King writes a lot about "economic injustice." He refers to "economic
exploitation" and "economic oligarchy," criticizing conditions in
the North as well as the South. The book shows its age in some places.
There are lots of references to the evils of "colonialism" and the
jobs lost to "automation." (And, of course, there is King's use
of the quaint term "Negro" not black, not African American
or Afro-American to refer to his race.) King was, in other
words, a rather uninspired and conventional liberal in most respects.
His genius was limited to civil rights in America but that
was enough to make him a great leader.
The book is dedicated to King's children, "for whom I dream that
one day soon they will no longer be judged by the color of their
skin but by the content of their character." This is of course the
phrase from the "I Have a Dream" speech that anti-preference conservatives
love to quote, and pro-preference liberals hate to hear.
Pro-preference liberals assert that King himself did support or
would have supported racial preferences a.k.a. "affirmative
action" and so it is wrong to use this quote against them.
The best answer is that King was eloquently stating a principle,
and that preferences are flatly inconsistent with that principle,
whether King saw it or not.
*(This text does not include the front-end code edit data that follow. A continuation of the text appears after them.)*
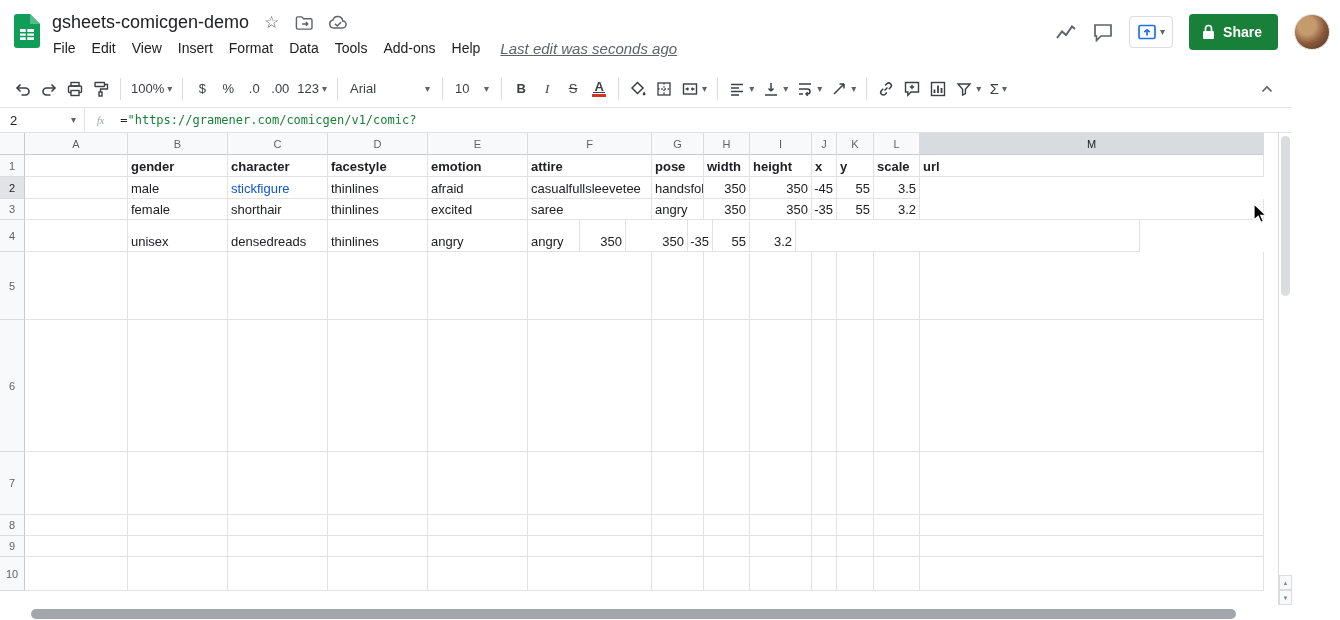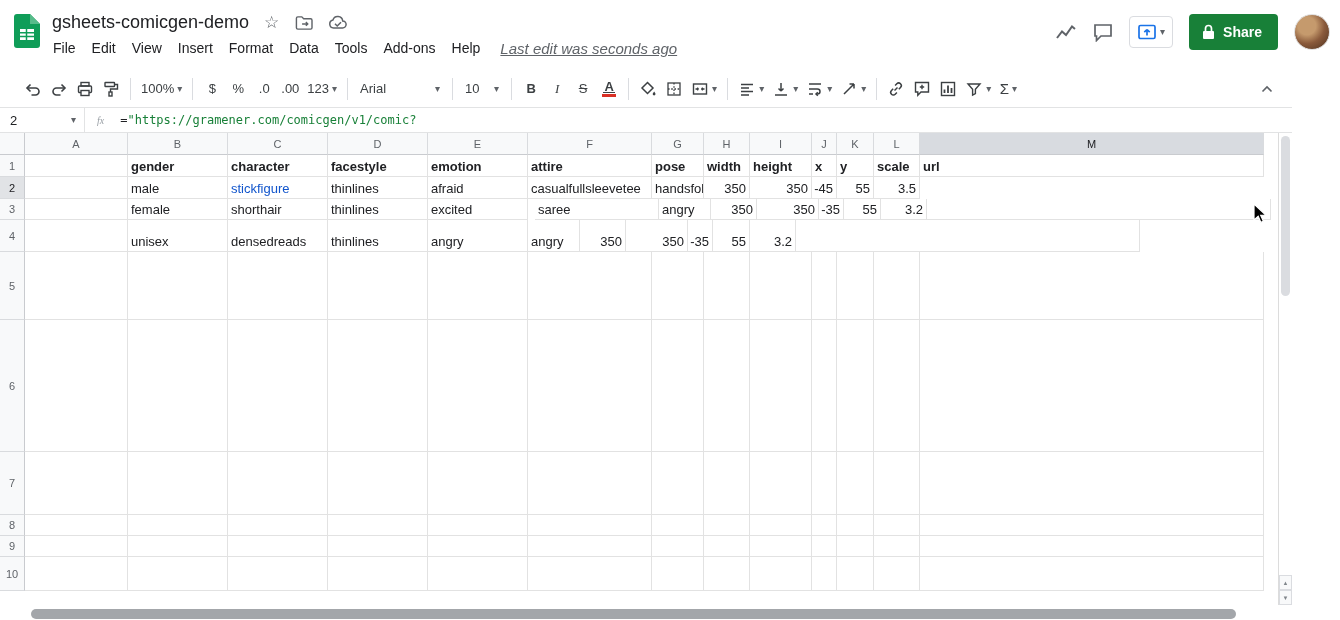--- a/index.html
+++ b/index.html
@@ -28,7 +28,7 @@
   .left-col { width: 1292px; display: flex; flex-direction: column; }
 
   
-  .toolbar { height: 38px; display: flex; align-items: center; padding: 0 12px 0 20px; border-bottom: 1px solid #e2e3e4; }
+  .toolbar { height: 38px; display: flex; align-items: center; padding: 0 12px 0 10px; border-bottom: 1px solid #e2e3e4; }
   .tbtn { height: 26px; min-width: 26px; display: flex; align-items: center; justify-content: center; gap: 3px; border-radius: 3px; color: #3c4043; font-size: 13px; padding: 0 4px; cursor: pointer; white-space: nowrap; }
   .tb-sep { width: 1px; height: 22px; background: #dadce0; margin: 0 6px; }
   .font-select { width: 92px; justify-content: space-between; padding: 0 6px; }

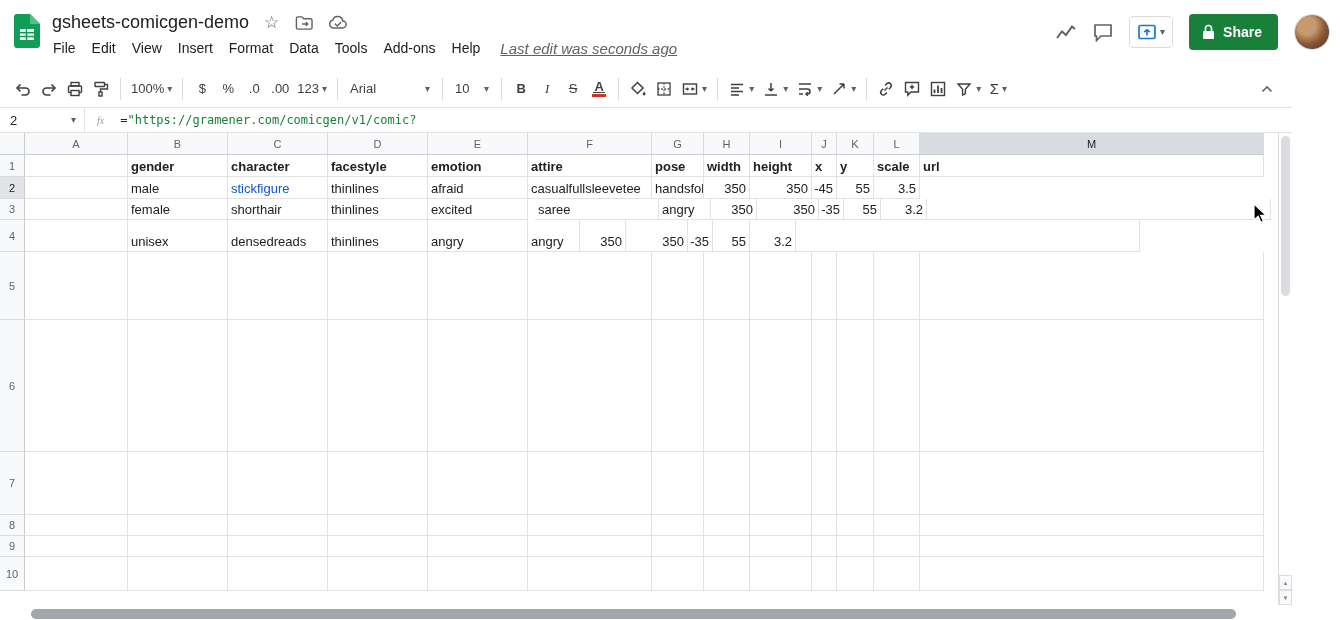--- a/index.html
+++ b/index.html
@@ -372,7 +372,7 @@
             <div class="g-cell" style="width: 100px;">shorthair</div>
             <div class="g-cell" style="width: 100px;">thinlines</div>
             <div class="g-cell" style="width: 100px;">excited</div>
-            <div class="g-cell" style="width: 124px; margin-left: 7px;">saree</div>
+            <div class="g-cell" style="width: 124px;">saree</div>
             <div class="g-cell" style="width: 52px;">angry</div>
             <div class="g-cell num" style="width: 46px;">350</div>
             <div class="g-cell num" style="width: 62px;">350</div>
Jefferson's words, "all men are created
equal," are inconsistent with slavery, and one who says so cannot
be attacked on the grounds that Jefferson owned slaves.
And did King support, or would he have supported, racial preferences?
I am not an expert on all that King wrote and said, but I can say
that Why We Can't Wait is ambiguous on this point. In the
key section of the book's last chapter, King advocates "some compensatory
consideration for the handicaps [the Negro] has inherited from the
past." He draws an analogy to preferences that were given in India
to the untouchables and to "special points" that were given to veterans
in this country after World War II. African Americans are therefore
entitled to "a massive program by the government of special, compensatory
measures that could be regarded as a settlement in accordance with
the accepted practice of common law." Sounds like preferences at
least, indeed maybe even reparations, right?
But then King calls this proposal "a broad-based and gigantic Bill
of Rights for the Disadvantaged." And he adds this crucial point:
"While Negroes form the vast majority of America's disadvantaged,
there are millions of white poor who would also benefit from such
a bill." He concludes, "It is a simple matter of justice that America,
in dealing creatively with the task of raising the Negro from backwardness,
should also be rescuing a large stratum of the forgotten white poor."
This, of course, is part of the anti-preference mantra: Go ahead
and give special help to the disadvantaged if you like, but if you
do, give it to the disadvantaged of all races. Give admission preferences
to students from substandard schools, or contractors with small
companies, or employees who have overcome great personal obstacles
but don't assume that all blacks, or only blacks, fit into
these categories.
However one interprets these few paragraphs at the end of the book,
a larger point is obvious from the bulk of Why We Can't Wait
that precedes them: The power of King's vision, the moral force
of the civil-rights movement, the persuasiveness of King's words
all of this would have evaporated if preferential treatment
had been part of the agenda. Even if one favors preferences, they
are clearly not free from moral ambiguity, and such ambiguity would
have been fatal to what King sought to, and did, accomplish.
It is now the Left that stubbornly clings to the use of preferences,
asserting that we must not be impatient, that the government cannot
be colorblind until all people are i.e., never. And it is
conservatives who can't wait, who insist that the longer the government
discriminates, the worse it is for all of us, and that our laws,
by reflecting our ideals, can help transform reality.